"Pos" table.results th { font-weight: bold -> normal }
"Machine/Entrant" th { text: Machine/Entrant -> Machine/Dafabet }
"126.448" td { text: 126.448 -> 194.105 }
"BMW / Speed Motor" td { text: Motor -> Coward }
# # #
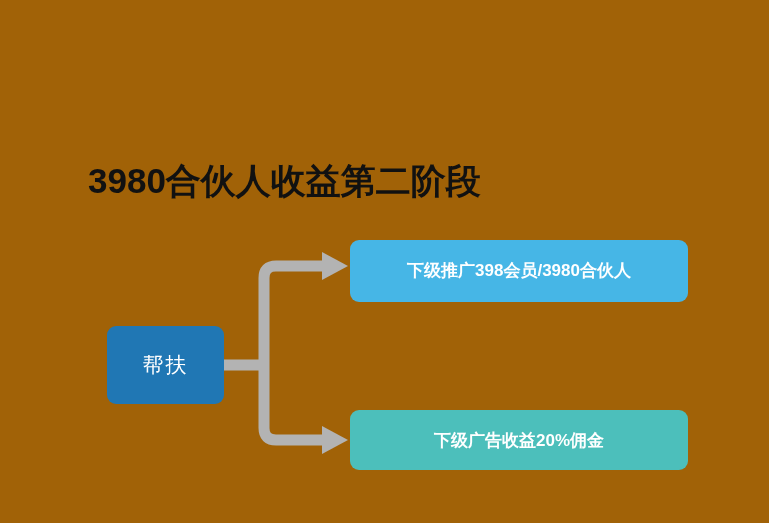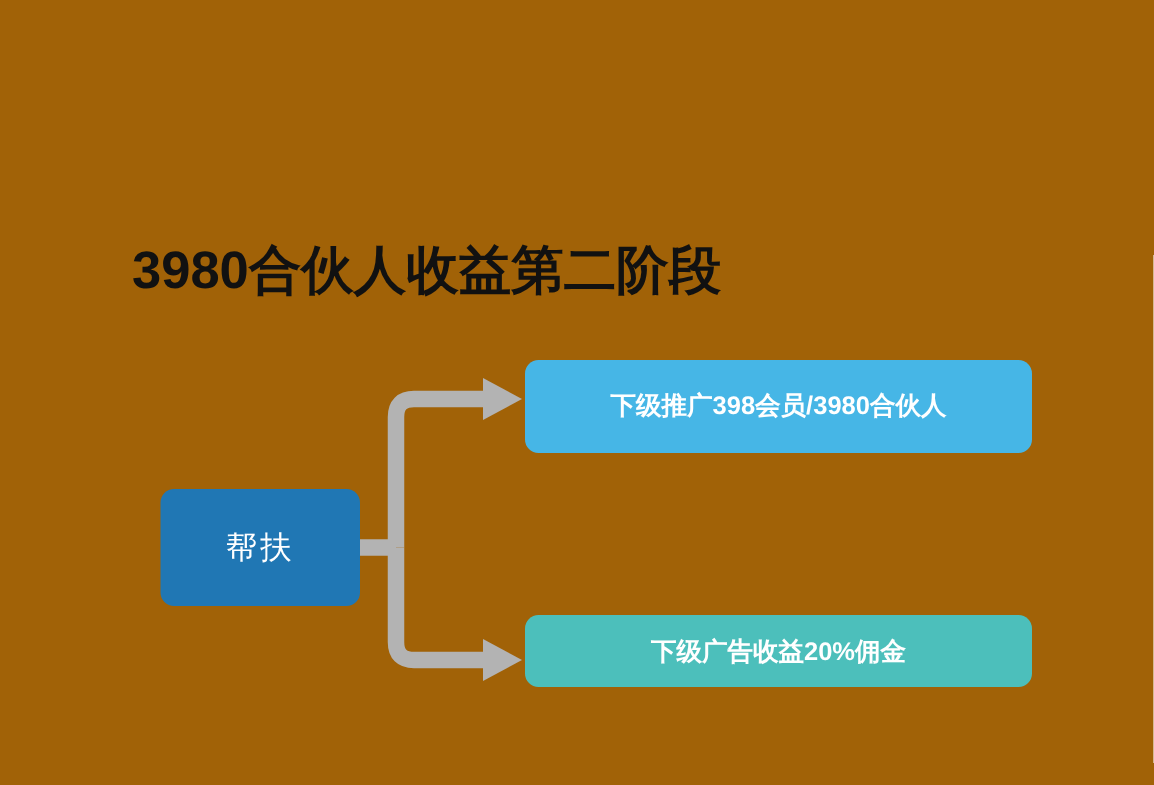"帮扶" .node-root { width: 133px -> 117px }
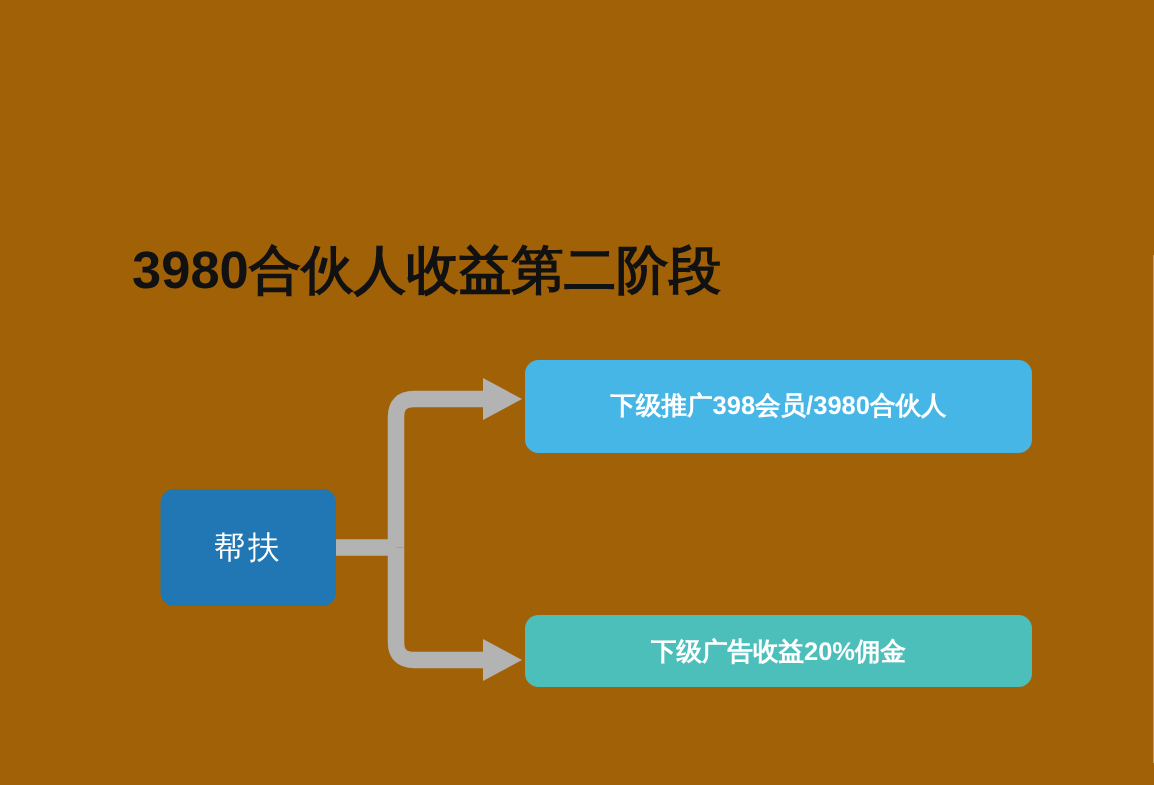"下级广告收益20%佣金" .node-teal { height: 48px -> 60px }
# # #
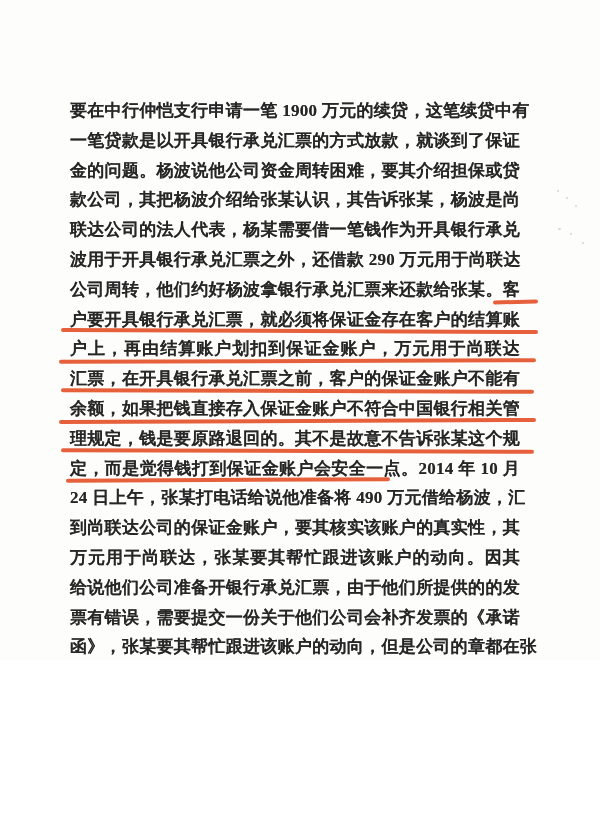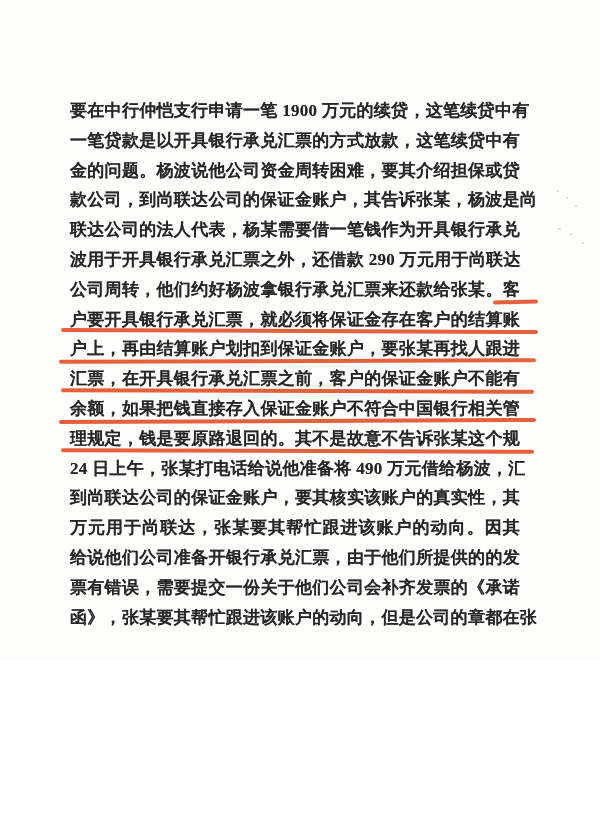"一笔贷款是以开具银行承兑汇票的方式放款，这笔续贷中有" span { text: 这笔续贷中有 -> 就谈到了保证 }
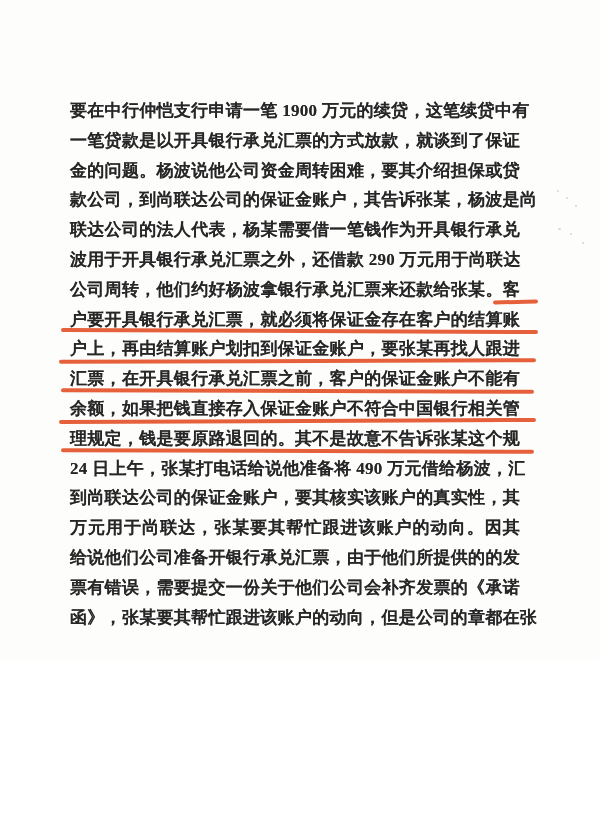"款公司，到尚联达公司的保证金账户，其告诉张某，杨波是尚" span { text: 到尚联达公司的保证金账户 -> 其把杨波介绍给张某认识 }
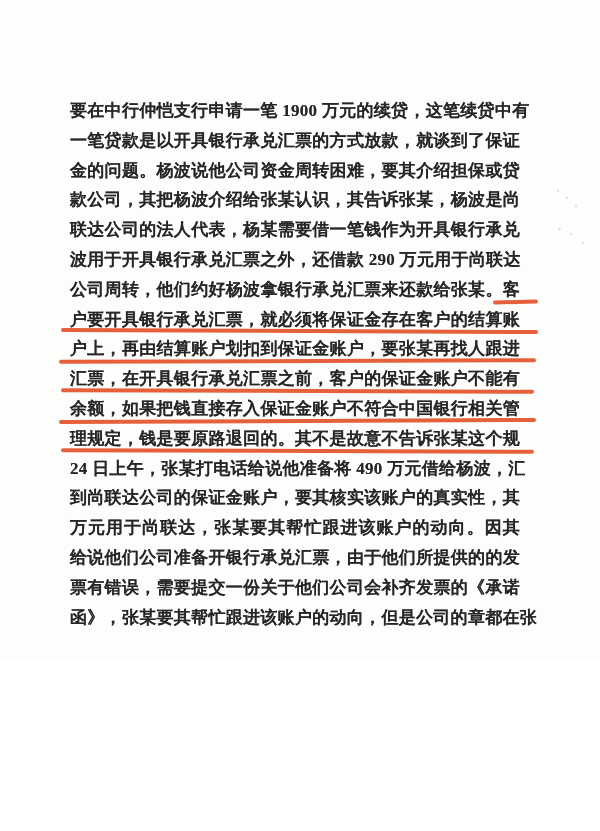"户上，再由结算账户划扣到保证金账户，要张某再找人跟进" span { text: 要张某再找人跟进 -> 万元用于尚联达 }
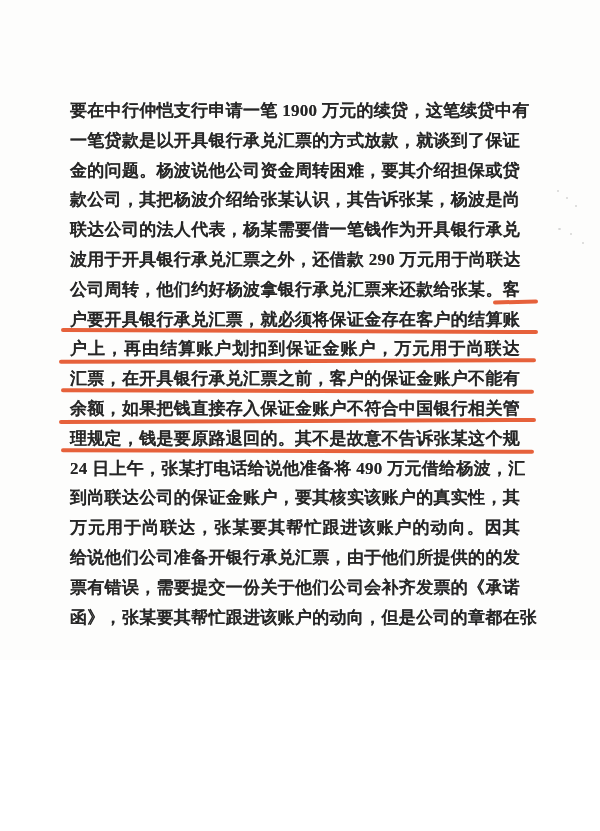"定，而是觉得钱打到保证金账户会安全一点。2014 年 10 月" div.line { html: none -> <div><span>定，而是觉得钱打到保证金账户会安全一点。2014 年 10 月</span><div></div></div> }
# # #
> Problem requirements:
Of the lines above, extract only those from the line with "text: 126.448 ->" to the line with "text: Motor ->", both included, exactly as written.

> Exercise solution:
"126.448" td { text: 126.448 -> 194.105 }
"BMW / Speed Motor" td { text: Motor -> Coward }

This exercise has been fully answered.